Mais DryBell a carrément dépassé nos attentes avec le couteau suisse sonore ultime : malgré un format compact et une grande lisibilité des réglages, il y a du monde sous le capot. La Unit 67 est avant tout un clean boost de grande qualité, réglage via l’énorme bouton central (assez gros pour être manipulé au pied). La réserve de headroom est conséquente. Mais c’est aussi une EQ réglable avec trois des mini potards en-dessous : Low et High pour les graves et aigus (réglages actifs qui peuvent donc aussi bien booster que couper), et Range pour un médium au voicing inspiré de la Rangemaster qui permet donc aussi d’utiliser la Unit67 comme treble booster vintage. Le switch EQ permet de bypasser ces trois réglages.

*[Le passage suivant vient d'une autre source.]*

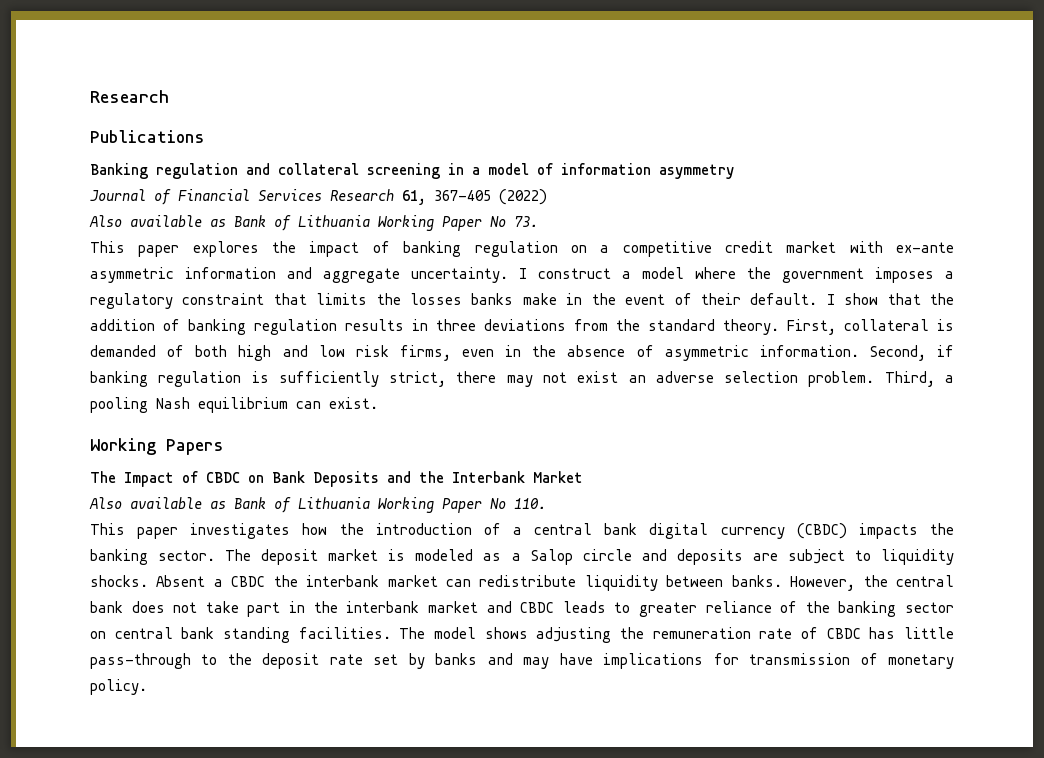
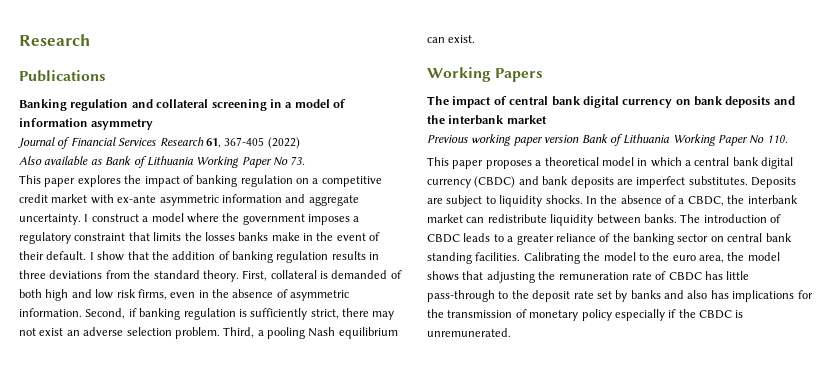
- The Impact of CBDC on Bank Deposits and the Interbank Market
- Also available as Bank of Lithuania Working Paper No 110.
+ The impact of central bank digital currency on bank deposits and the interbank market
+ Previous working paper version Bank of Lithuania Working Paper No 110.
- This paper investigates how the introduction of a central bank digital currency (CBDC) impacts the banking sector. The deposit market is modeled as a Salop circle and deposits are subject to liquidity shocks. Absent a CBDC the interbank market can redistribute liquidity between banks.
+ This paper proposes a theoretical model in which a central bank digital currency (CBDC) and bank deposits are imperfect substitutes. Deposits are subject to liquidity shocks. In the absence of a CBDC, the interbank market can redistribute liquidity between banks.
- However, the central bank does not take part in the interbank market and CBDC leads to greater reliance of the banking sector on central bank standing facilities.
+ The introduction of CBDC leads to a greater reliance of the banking sector on central bank standing facilities.
- The model shows adjusting the remuneration rate of CBDC has little pass-through to the deposit rate set by banks and may have implications for transmission of monetary policy.
+ Calibrating the model to the euro area, the model shows that adjusting the remuneration rate of CBDC has little pass-through to the deposit rate set by banks and also has implications for the transmission of monetary policy especially if the CBDC is unremunerated.

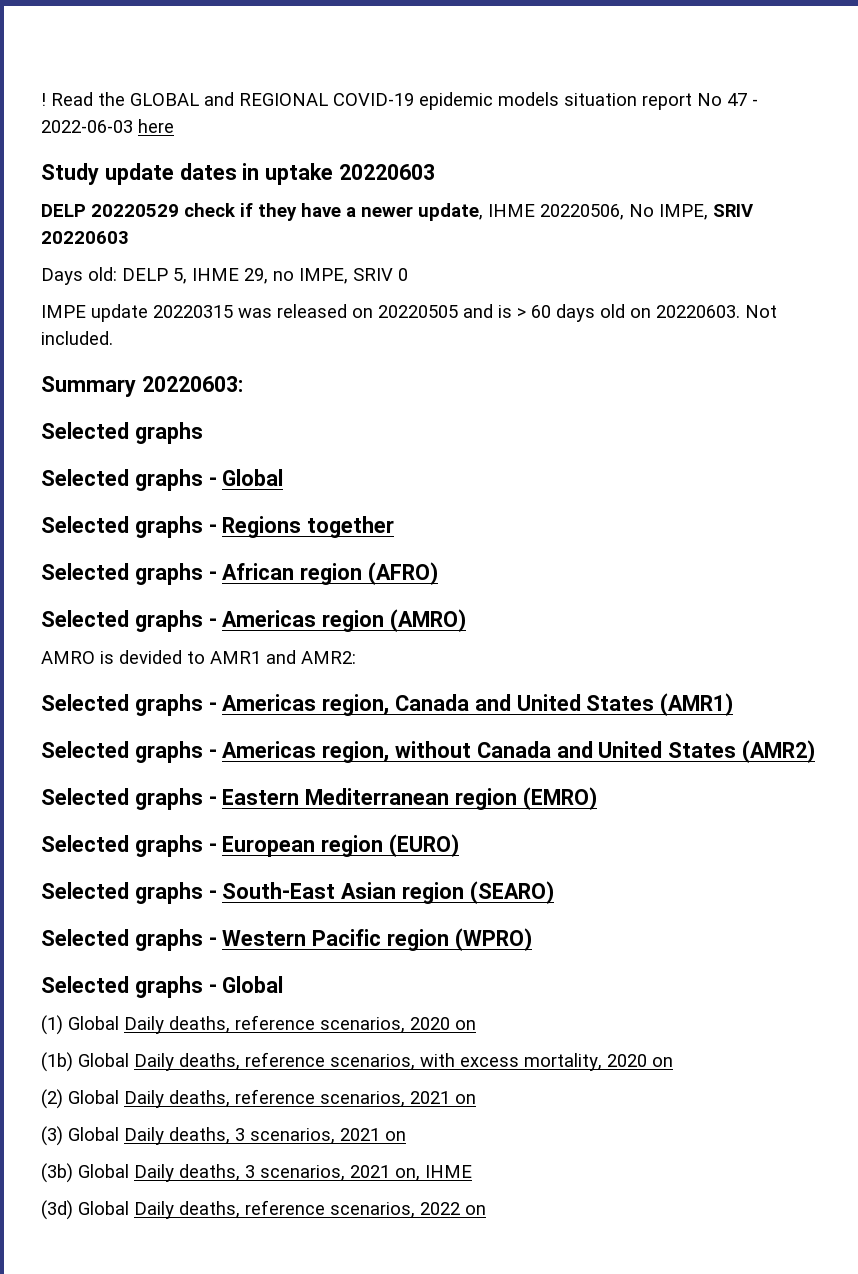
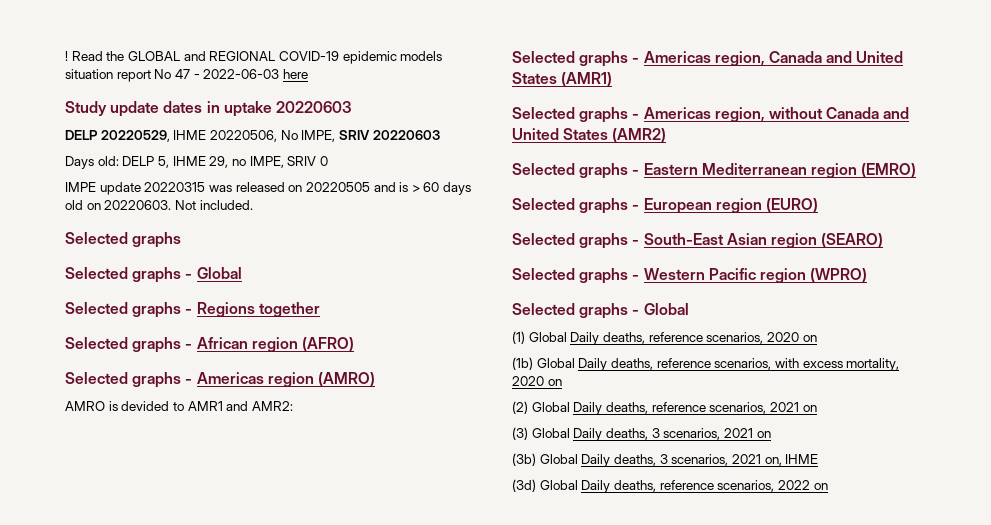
- DELP 20220529 check if they have a newer update, IHME 20220506, No IMPE, SRIV 20220603
+ DELP 20220529, IHME 20220506, No IMPE, SRIV 20220603
- Summary 20220603:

Sur la droite, en plus d’un switch de réglage du niveau d’entrée (qui permet d’utiliser la pédale avec un clavier ou une basse active), un dernier mini potard cache en fait la troisième fonction de la Drybell Unit67. “Sustain” contrôle en fait le dosage de compression parallèle injectée dans le circuit, via un circuit inspiré du légendaire compresseur Urei 1176, un grand classique que n’importe quel musicien qui est déjà allé en studio connaît par coeur.
Que vous ayez besoin d’un clean boost, d’un treble booster, d’une EQ, d’un compresseur ou des quatre à la fois, la Drybell Unit67 est une réponse simple et élégante à toutes vos interrogations sonores.